_Work task_: Locate, in the data below, the line that contains "-225,24 +225,16 @@" and the line that contains "e notifica sobre</span>"; reproduce exactly those two lines and every line between them, nothing more.

_Data to examine_:

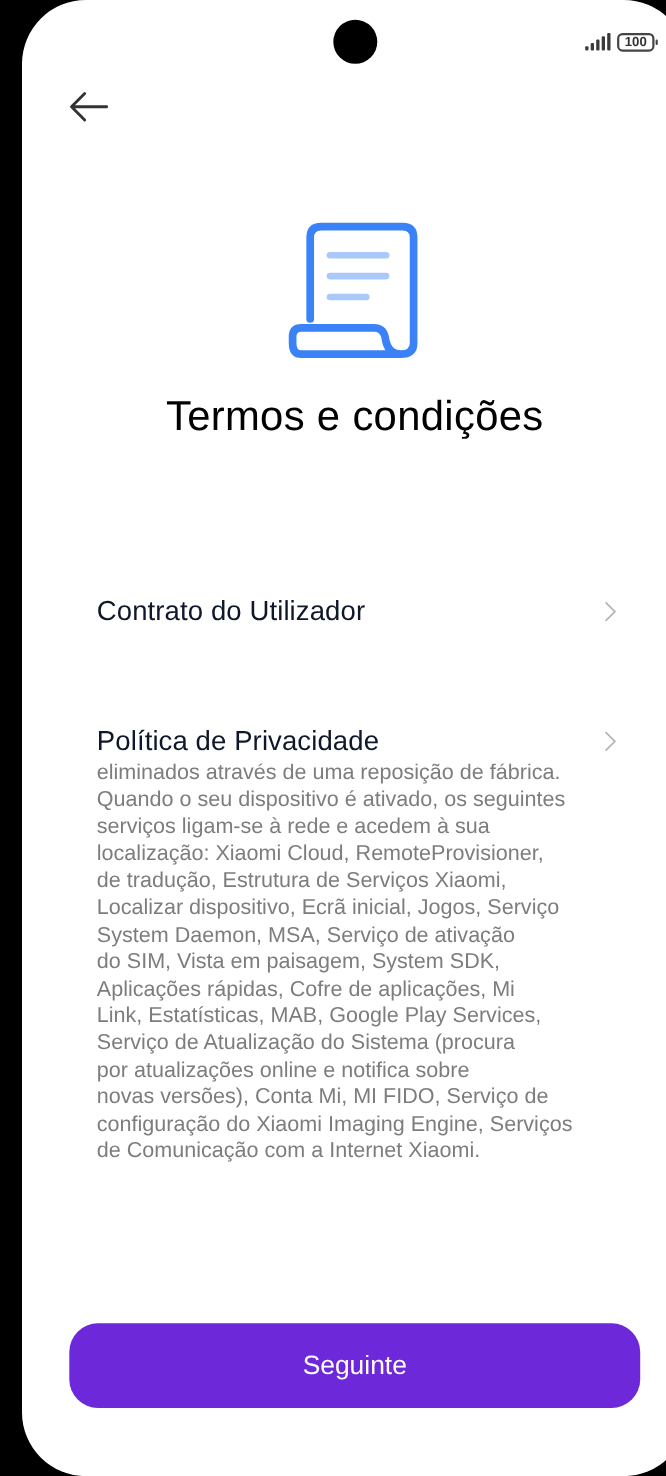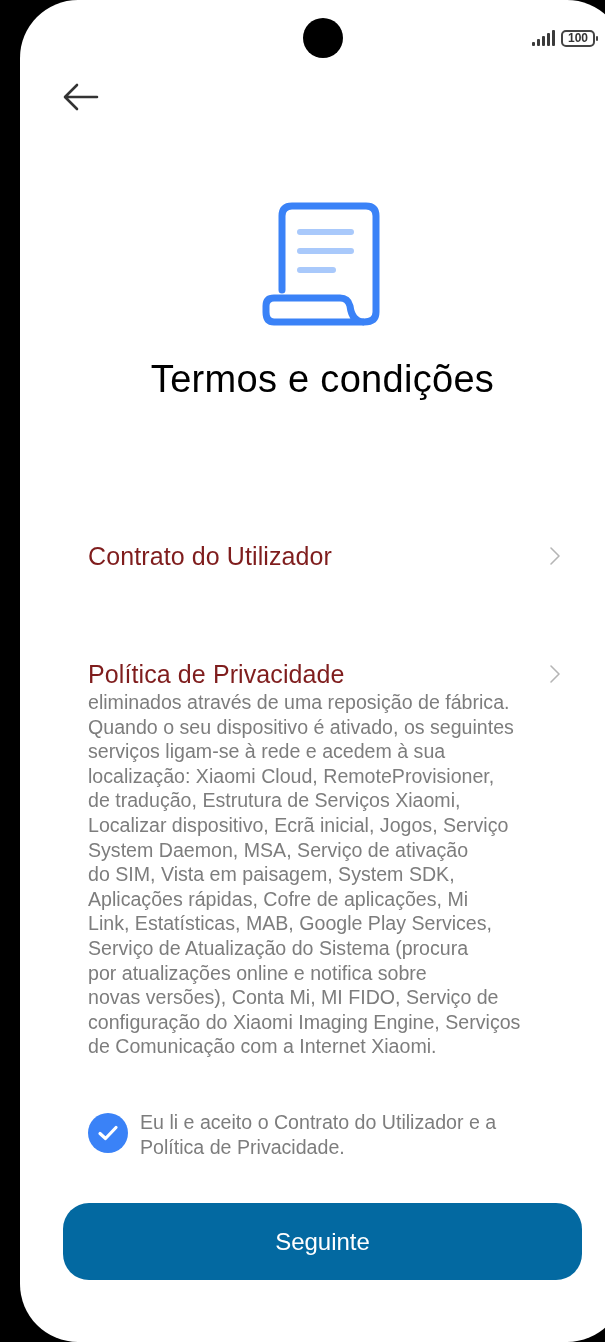--- a/index.html
+++ b/index.html
@@ -83,21 +83,21 @@
       left: 68px;
       right: 64px;
       height: 56px;
       display: flex;
       align-items: center;
       justify-content: space-between;
       cursor: pointer;
     }
     .list-item .label {
       font-size: 25px;
-      color: #7f1d1d;
+      color: #0f172a;
       font-weight: 500;
       letter-spacing: 0.1px;
     }
     .chevron { width: 12px; height: 20px; }
     .terms-scroll {
       position: absolute;
       left: 68px;
       width: 480px;
       top: 694px;
       height: 378px;
@@ -138,21 +138,21 @@
       line-height: 24.6px;
       color: #7d7d7d;
     }
     .next-button {
       position: absolute;
       left: 43px;
       top: 1203px;
       width: 519px;
       height: 77px;
       border-radius: 26px;
-      background: #0369a1;
+      background: #6d28d9;
       color: #ffffff;
       font-size: 24px;
       font-weight: 500;
       border: none;
       display: flex;
       align-items: center;
       justify-content: center;
       cursor: pointer;
       font-family: "Liberation Sans", "DejaVu Sans", sans-serif;
     }
@@ -225,24 +225,16 @@
       <span class="line">Aplicações rápidas, Cofre de aplicações, Mi</span>
       <span class="line">Link, Estatísticas, MAB, Google Play Services,</span>
       <span class="line">Serviço de Atualização do Sistema (procura</span>
       <span class="line">por atualizações online e notifica sobre</span>
       <span class="line">novas versões), Conta Mi, MI FIDO, Serviço de</span>
       <span class="line">configuração do Xiaomi Imaging Engine, Serviços</span>
       <span class="line">de Comunicação com a Internet Xiaomi.</span>
     </div>
   </div>
 
-  <div class="consent">
-    <div class="checkbox">
-      <svg width="22" height="18" viewBox="0 0 22 18">
-        <path d="M3 9.5 L8.5 14.5 L19 3.5" stroke="#ffffff" stroke-width="3.2" fill="none" stroke-linecap="round" stroke-linejoin="round"></path>
-      </svg>
-    </div>
-    <span class="consent-text">Eu li e aceito o Contrato do Utilizador e a Política de Privacidade.</span>
-  </div>
 
   <button class="next-button">Seguinte</button>
 
 </div>
 
 </body></html>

_Solution_:
@@ -225,24 +225,16 @@
       <span class="line">Aplicações rápidas, Cofre de aplicações, Mi</span>
       <span class="line">Link, Estatísticas, MAB, Google Play Services,</span>
       <span class="line">Serviço de Atualização do Sistema (procura</span>
       <span class="line">por atualizações online e notifica sobre</span>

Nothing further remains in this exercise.